O poeta grego Konstantinos Kaváfis, que morreu em 1933, deixou uma página intitulada "À Espera dos Bárbaros" [em "Poemas", ed. Nova Fronteira]. Num império não nomeado, anuncia-se que os bárbaros se aproximam. Os cônsules e pretores vestem-se com as togas mais finas e com as jóias mais ricas para deslumbrar os invasores. Os senadores deixaram de legislar; não vale a pena. O imperador se posta à porta da cidade, solene, coroa na cabeça, quer ser o primeiro a recebê-los. De repente, uma inquietação. As pessoas se recolhem com ar sombrio. O que teria ocorrido? "É que a noite caiu", responde alguém, "e os bárbaros não chegam. Pessoas vieram das fronteiras e dizem que não há bárbaros...". O poema conclui: "E agora, que será de nós sem bárbaros? Essa gente, apesar de tudo, era uma solução".
O filme "O Dia Depois de Amanhã", de Roland Emmerich, cria uma decadente sensação de saciedade um pouco assim. A trama do pai buscando salvar o filho é gasta, inerte, apenas um pretexto. Nesse pai e nesse filho, porém, há algo de resignado, de cansado. O jovem e seus companheiros vão ser salvos, está claro, e isso não parece importar muito. Políticos mostram-se mesquinhos e estúpidos, como sempre. A militância ecológica é bem menos presente do que os maravilhosos estragos provocados pela natureza, de beleza grandiosa.
Pela primeira vez num filme, o povo americano tem que imigrar para países subdesenvolvidos. Há um desejo surdo: ah, como seria bom uma catástrofe universal para fazer o mundo sair da estreiteza cruenta e descorçoada em que se encontra! Essa nova era glacial, apesar de tudo, seria uma solução...

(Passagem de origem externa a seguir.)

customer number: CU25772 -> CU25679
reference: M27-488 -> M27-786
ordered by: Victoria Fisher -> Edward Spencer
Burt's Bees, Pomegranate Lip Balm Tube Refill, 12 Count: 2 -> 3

Psiu - "Kovadloff (...) é dos que procuram exprimir, através das palavras, intuições obscuras e obsessivas", escreveu Ernesto Sabato. Através, termo justo, já que algo se desenha por trás da transparência, clara ou embaçada, de suas frases. Algo que o leitor vislumbra, aproxima, captura quase, ou vê escapar.
A editora José Olympio publicou "O Silêncio Primordial", ensaios de Santiago Kovadloff, pensador argentino. O estilo é admirável e, a tradução, excelente. Kovadloff expõe o pressuposto silencioso por trás da poesia, da psicanálise, da música, da matemática, da religião, da pintura e do amor. Pode-se nem sempre estar de acordo com alguns procedimentos de sua compreensão, mas não importa. O modo como isso é dito é o estimulante. Muito belo também.
Veja-se esta passagem sobre a carícia: "É em virtude da sua constituição que o silêncio amoroso encontra na carícia o meio adequado para a manifestação de sua melhor eloqüência. A carícia se estende sobre a amada. Na tranqüilidade inigualável de seu lento desdobramento podemos reconhecer que, com ela, se celebra uma presença sem que se caia na cega ilusão possessiva. (...) A carícia é a incomparável voz elementar do silêncio amoroso: com ela se acata e exalta o que há de inalcançável na beleza da amada. Mediante a delicadeza incomparável de sua forma, a carícia desliza sobre a pele sem confundir o que se brinda ao tato com o que se pode apreender".

Winners - "Tudo sobre o Oscar - uma Visão do Cinema Sonoro Americano" (editora Zit) é livro grande, de 700 páginas. Sai publicado agora em segunda edição. Obra brasileira de Fernando Albagli, erudito sem falhas e amoroso do cinema, firma-se como verdadeira suma de referências incontáveis. É preciso o investimento de uma vida para conseguir resultado assim. Melhor do que isso, só se saísse em CD-ROM, o que facilitaria em muito as pesquisas e cruzamentos de dados.

Aquecimento - "Os Gênios da Pelota", dirigido por Norman McLeod, com os irmãos Marx, mostra Harpo que alimenta uma lareira com enormes pás de livros, numa alegria anárquica e destrutora. Em "O Dia Depois de Amanhã", os livros da Biblioteca Pública de Nova York são também queimados para que um pequeno grupo possa sobreviver ao frio extremo. A cultura vira cinzas em benefício de necessidades primárias, para que a humanidade possa renascer e novos futuros se desenhem. Salva-se, apenas, na melancolia, um exemplar da Bíblia de Gutemberg.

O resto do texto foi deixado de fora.